How to Use WebDataset and PyTorch with Vultr Object Storage

Updated on November 21, 2023
How to Use WebDataset and PyTorch with Vultr Object Storage header image

Introduction

WebDataset is a PyTorch Dataset implementation to work with large-scale datasets efficiently. WebDataset provides sequential/streaming access directly to datasets stored in tar archives in a local disk or a cloud storage object for training without unpacking and can stream data with no local storage. With WebDataset, you can scale up the same code from running local experiments to using hundreds of GPUs. This article explains how to use WebDataset and PyTorch with tar archives stored on Vultr Object Storage.

At the end of this article, you know:

  • How to set up s3cmd to connect with a Vultr Object Storage.
  • How to create an image classification dataset (CIFAR10), upload it to Object Storage, and load the data for training.
  • How to create a speech recognition dataset (LibriSpeech) with different encoding approaches.
  • How to split the dataset into multiple shards to achieve parallel loading and shuffle by shards.

Prerequisites

Install WebDataset and S3cmd

Install webdataset and s3cmd using Python package manager.

$ pip install webdataset s3cmd

Configure s3cmd with Vultr Object Storage

  1. Run the configuration and enter the information of your Vultr Object Storage

     $ s3cmd --configure
  2. Here is an example setup

     Enter new values or accept defaults in brackets with Enter.
     Refer to user manual for detailed description of all options.
    
     Access key and Secret key are your identifiers for Amazon S3. Leave them empty for using the env variables.
     Access Key: WSZ3GHRPA189CVSGRKU6
     Secret Key: uKCwHbdmUEqTbjVno3k373rfORzSam0lWAXbaAm6
     Default Region [US]:
    
     Use "s3.amazonaws.com" for S3 Endpoint and not modify it to the target Amazon S3.
     S3 Endpoint [s3.amazonaws.com]: sgp1.vultrobjects.com
    
     Use "%(bucket)s.s3.amazonaws.com" to the target Amazon S3. "%(bucket)s" and "%(location)s" vars can be used
     if the target S3 system supports dns based buckets.
     DNS-style bucket+hostname:port template for accessing a bucket [%(bucket)s.s3.amazonaws.com]: sgp1.vultrobjects.com
    
     Encryption password is used to protect your files from reading
     by unauthorized persons while in transfer to S3
     Encryption password:
     Path to GPG program [/usr/bin/gpg]:
    
     When using secure HTTPS protocol all communication with Amazon S3
     servers is protected from 3rd party eavesdropping. This method is
     slower than plain HTTP, and can only be proxied with Python 2.7 or newer
     Use HTTPS protocol [Yes]:
    
     On some networks all internet access must go through a HTTP proxy.
     Try setting it here if you can't connect to S3 directly
     HTTP Proxy server name:
    
     New settings:
       Access Key: WSZ3GHRPA189CVSGRKU6
       Secret Key: uKCwHbdmUEqTbjVno3k373rfORzSam0lWAXbaAm6
       Default Region: US
       S3 Endpoint: sgp1.vultrobjects.com
       DNS-style bucket+hostname:port template for accessing a bucket: sgp1.vultrobjects.com
       Encryption password:
       Path to GPG program: /usr/bin/gpg
       Use HTTPS protocol: True
       HTTP Proxy server name:
       HTTP Proxy server port: 0
    
     Test access with supplied credentials? [Y/n]
     Please wait, attempting to list all buckets...
     Success. Your access key and secret key worked fine :-)
    
     Now verifying that encryption works...
     Not configured. Never mind.
    
     Save settings? [y/N] y
     Configuration saved to '/home/ubuntu/.s3cfg'
  3. Make a bucket to store the dataset. Replace demo-bucket with your bucket name.

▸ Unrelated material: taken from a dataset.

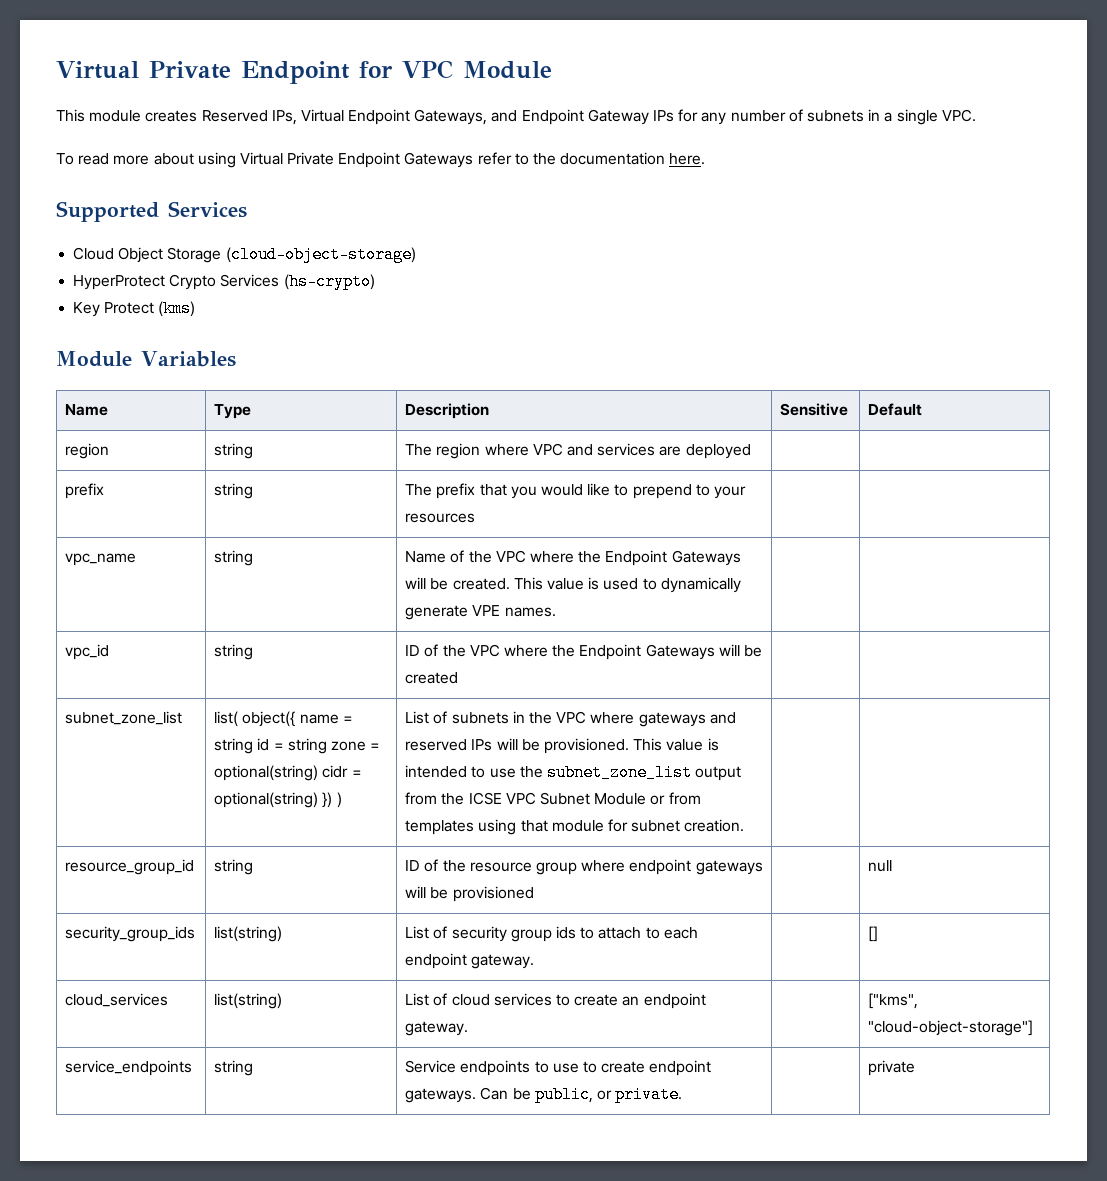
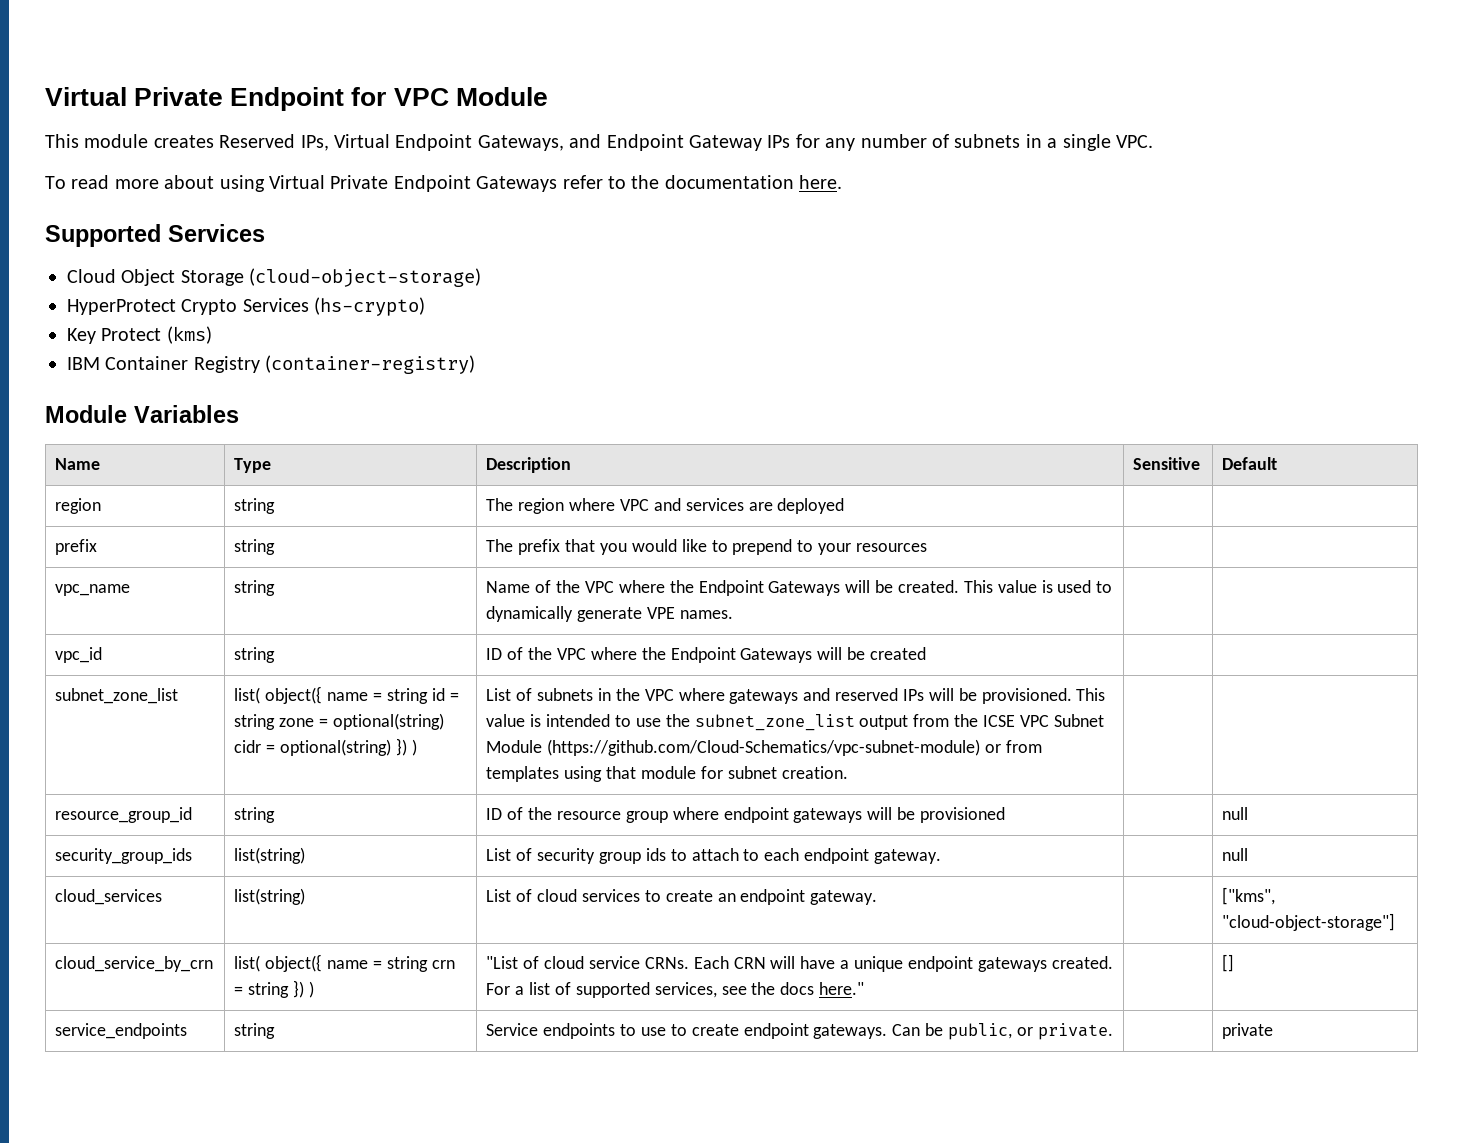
(196, 308) none -> [67,355,476,374] // IBM Container Registry (container-registry)
(647, 799) none -> [547,739,981,756] (https://github.com/Cloud-Schematics/vpc-subnet-module)
[868,926,879,942] [] -> [1222,848,1249,861] null
(1034, 1028) none -> [55,956,214,972] [234,954,455,972] [234,980,314,998] [486,956,1113,972] [486,982,865,998] [1222,954,1235,972] // cloud_service_by_crn | list( object({ name = string crn = string }) ) | "List of cloud service CRNs. Each CRN will have a unique endpoint gateways created. For a list of supported services, see the docs here." | | []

     $ s3cmd mb s3://demo-bucket

Create a WebDataset for Image Recognition

This section shows how to create a tar archive for the CIFAR10 dataset, upload it to a Vultr Object Storage, and load the data for training.

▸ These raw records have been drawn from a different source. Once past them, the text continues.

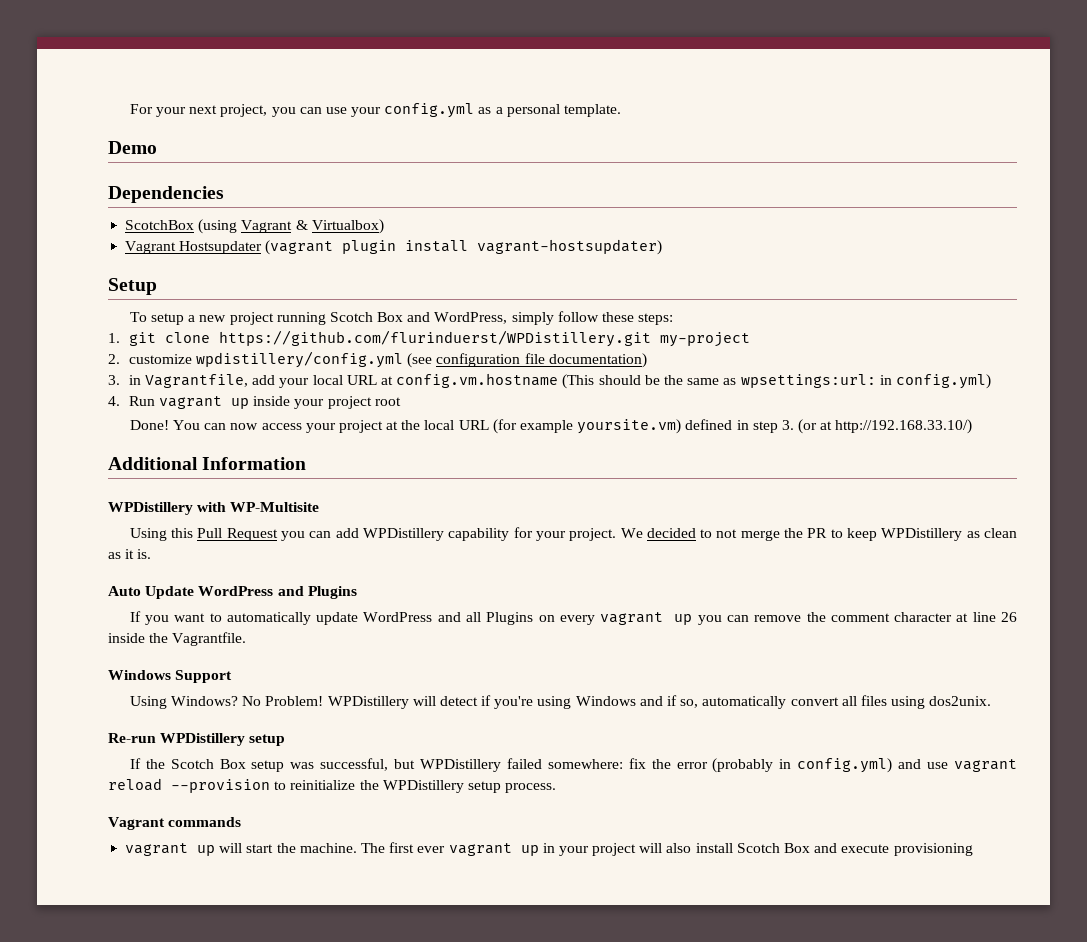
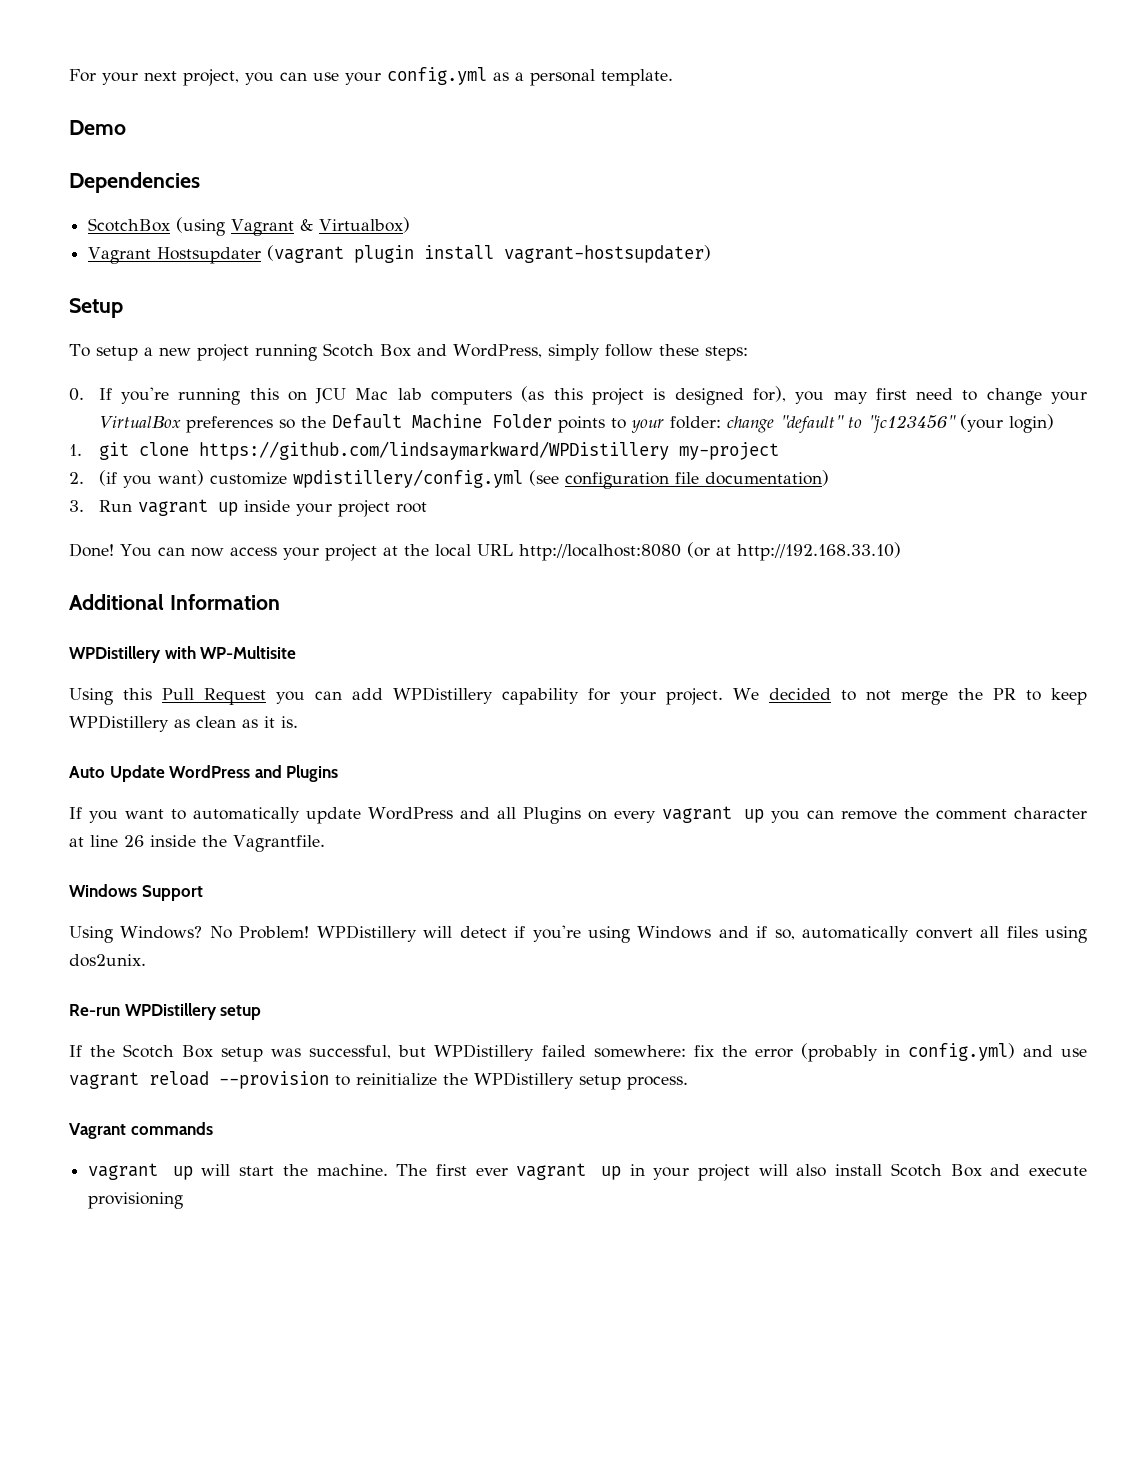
(674, 319) none -> [69,386,1087,405] [98,414,1054,433] // 0. If you're running this on JCU Mac lab computers (as this project is designed for), you may first need to change your VirtualBox preferences so the Default Machine Folder points to your folder: change "default" to "jc123456" (your login)
[218,330,651,347] https://github.com/flurinduerst/WPDistillery.git -> [198,441,669,460] https://github.com/lindsaymarkward/WPDistillery
(120, 359) none -> [98,470,204,488] (if you want)
[128,373,991,389] [108,396,120,406] in Vagrantfile, add your local URL at config.vm.hostname (This should be the same as wpsettings:url: in config.yml) // 4. -> (84, 506) none
[492,419,794,434] (for example yoursite.vm) defined in step 3. -> [518,544,681,561] http://localhost:8080
[835,419,973,434] http://192.168.33.10/) -> [736,542,901,561] http://192.168.33.10)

This section uses torchvision library to simplify the explanation of processing the dataset. However, you can use any method to load each sample into separate variables.

Create CIFAR10 WebDataset

  1. Create a file named create_cifar10.py as follows:

     import torchvision
     import webdataset as wds
     import sys
    
     dataset = torchvision.datasets.CIFAR10(root="./temp", download=True)
    
     for index, (input, output) in enumerate(dataset):
         if index < 3:
             print("input", type(input), input)
             print("output", type(output), output)
             print("")
         else:
             break
  2. Run the script create_cifar10.py

     $ python create_cifar10.py
  3. Here is an example result. Each sample is a tuple of a Python Imaging Library (PIL) Image and an integer number as the category label.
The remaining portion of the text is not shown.